## [WHAT IS NEEDED]
What you output must be the exact lines from the first line of the data through the one holding "2pcs non slip", with no pictures.

## [RECORDS PROVIDED]
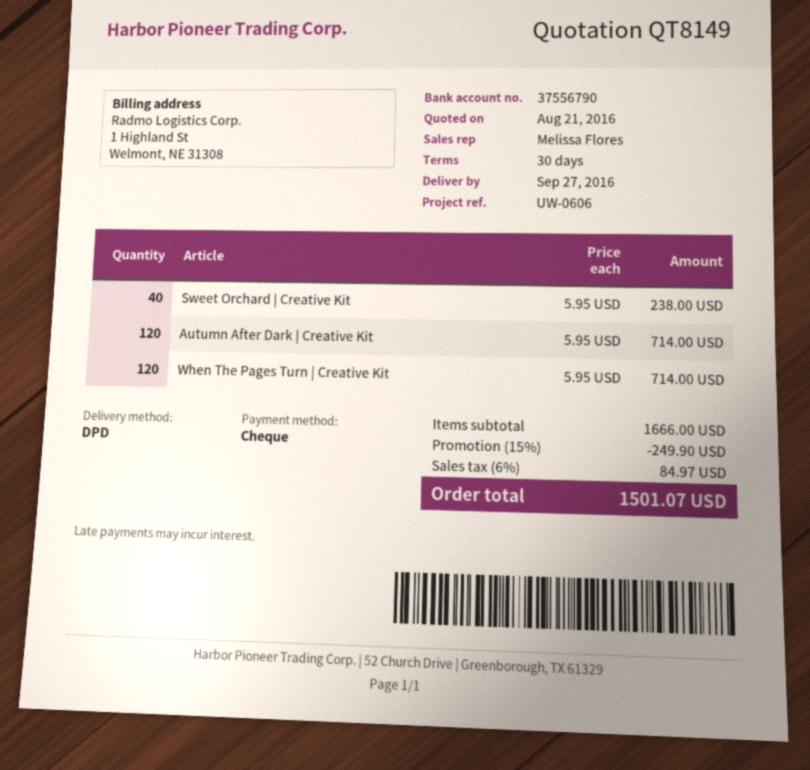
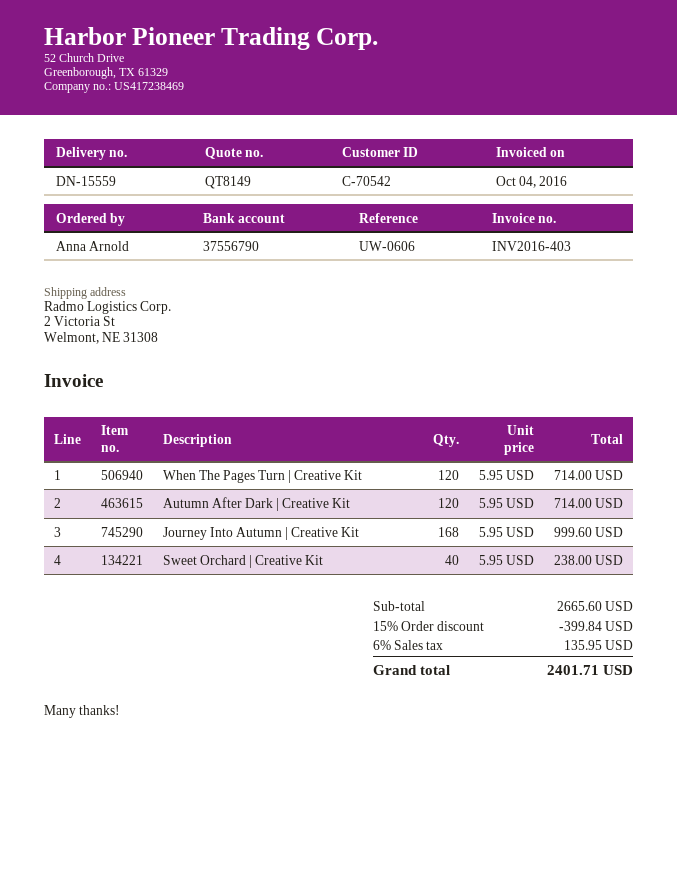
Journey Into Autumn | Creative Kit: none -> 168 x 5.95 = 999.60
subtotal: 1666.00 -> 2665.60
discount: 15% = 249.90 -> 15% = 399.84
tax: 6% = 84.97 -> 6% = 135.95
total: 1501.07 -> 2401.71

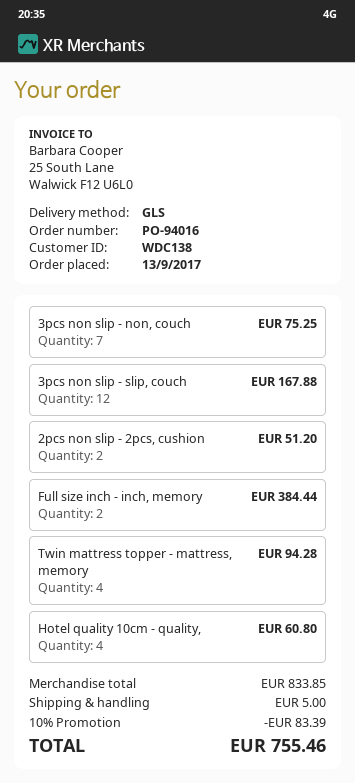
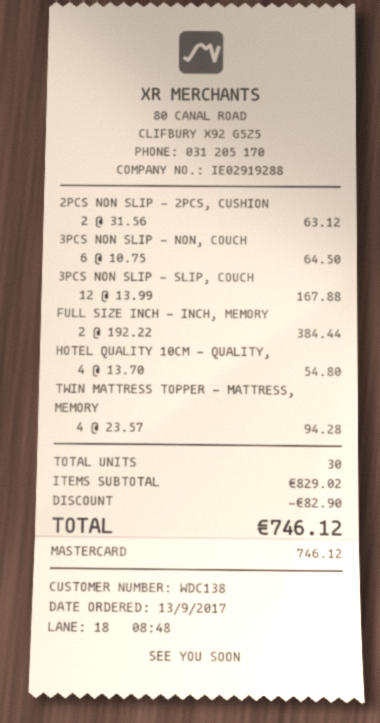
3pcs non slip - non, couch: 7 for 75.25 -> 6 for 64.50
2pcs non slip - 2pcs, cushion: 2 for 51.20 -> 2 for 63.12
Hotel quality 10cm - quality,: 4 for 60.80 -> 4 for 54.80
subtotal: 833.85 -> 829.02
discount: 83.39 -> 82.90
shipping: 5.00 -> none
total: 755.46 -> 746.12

## [SOLVED PROBLEM]
Journey Into Autumn | Creative Kit: none -> 168 x 5.95 = 999.60
subtotal: 1666.00 -> 2665.60
discount: 15% = 249.90 -> 15% = 399.84
tax: 6% = 84.97 -> 6% = 135.95
total: 1501.07 -> 2401.71

3pcs non slip - non, couch: 7 for 75.25 -> 6 for 64.50
2pcs non slip - 2pcs, cushion: 2 for 51.20 -> 2 for 63.12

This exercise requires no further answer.